This guide is designed as a quick-stop reference of how to use some of the more popular machine learning R packages with vivid. In the following examples, we use the air quality data for regression and the iris data for classification.

bartMachine - BART

The bartMachine package in R provides an implementation of Bayesian Additive Regression Trees (BART), a non-parametric Bayesian model which uses decision trees as the underlying model.
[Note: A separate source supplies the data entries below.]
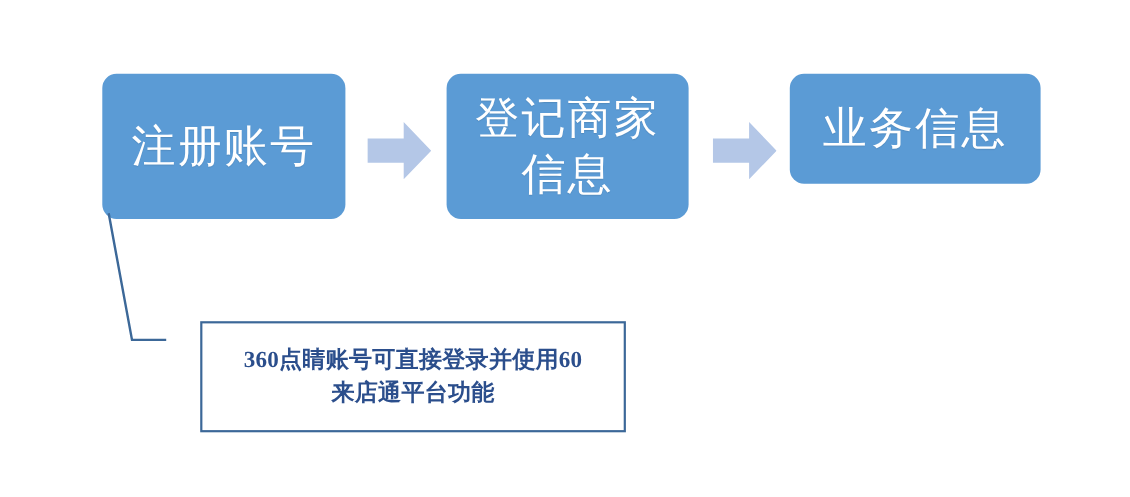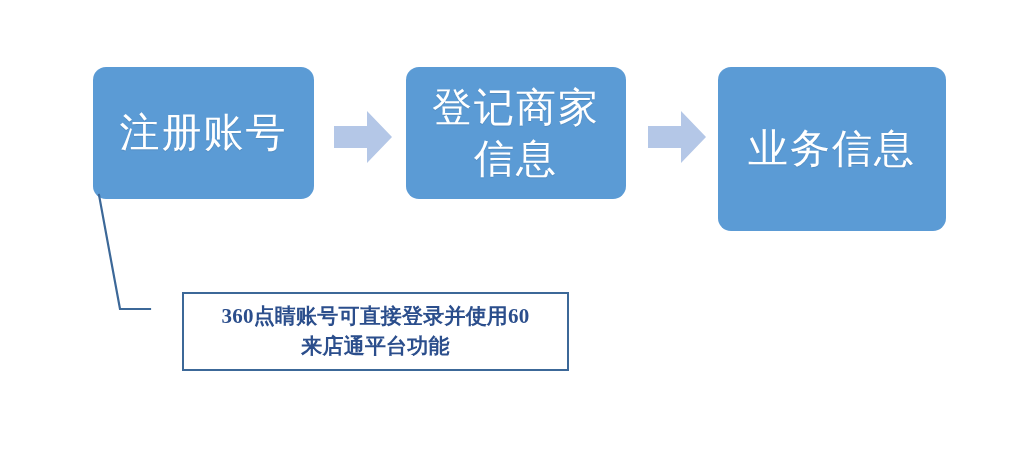--- a/index.html
+++ b/index.html
@@ -41,7 +41,7 @@
 
   #step-box-1 { left: 93px;  top: 67px; width: 221px; height: 132px; }
   #step-box-2 { left: 406px; top: 67px; width: 220px; height: 132px; text-align: center; }
-  #step-box-3 { left: 718px; top: 67px; width: 228px; height: 164px; }
+  #step-box-3 { left: 718px; top: 67px; width: 228px; height: 100px; }
 
   
   .step-arrow {

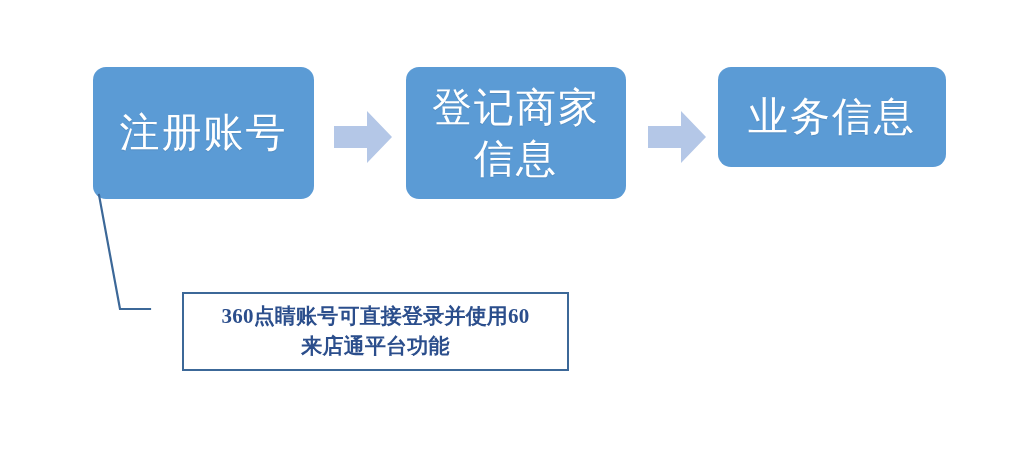--- a/index.html
+++ b/index.html
@@ -67,7 +67,7 @@
     left: 182px;
     top: 292px;
     width: 387px;
-    height: 79px;
+    height: 101px;
     box-sizing: border-box;
     border: 2px solid #3c6898;
     background: #ffffff;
To begin we load the packages and data.

library('vivid')
library("bartMachine")

Regression

# load data 
aq <- na.omit(airquality)


# build bartMachine model
bm <- bartMachine(X = aq[,2:6], 
                  y = aq[,1], 
                  num_trees = 20,
                  num_burn_in = 100,
                  num_iterations_after_burn_in = 500)


# vivi matrix
vi <- vivi(data = aq, fit = bm, response = 'Ozone')

Heatmap

viviHeatmap(mat = vi)
Figure 1: Heatmap of a BART regression fit displaying 2-way interaction strength on the off diagonal and individual variable importance on the diagonal.

PDP

pdpPairs(data = aq, 
         fit =  bm, 
         response = "Ozone", 
         nmax = 500, 
         gridSize = 10,         
         nIce = 50)
Figure 2: Generalized pairs partial dependence plot for a BART regression fit.

Classification

# Get data and only use 2 factors
data(iris)
iris2 = iris[51:150,]
iris2$Species = factor(iris2$Species)

bm <- build_bart_machine(iris2[ ,1:4], iris2$Species,
                         num_trees = 20,
                         num_burn_in = 100,
                         num_iterations_after_burn_in = 500)

# vivid
vi <- vivi(data = iris2, fit = bm, response = 'Species')

Heatmap

viviHeatmap(mat = vi)
Figure 3: Heatmap of a BART classification fit displaying 2-way interaction strength on the off diagonal and individual variable importance on the diagonal.

PDP

pdpPairs(data = iris2, 
         fit =  bm, 
         response = "Species", 
         nmax = 500, 
         gridSize = 10,         
         nIce = 50)
Figure 4: Generalized pairs partial dependence plot for a BART classification fit.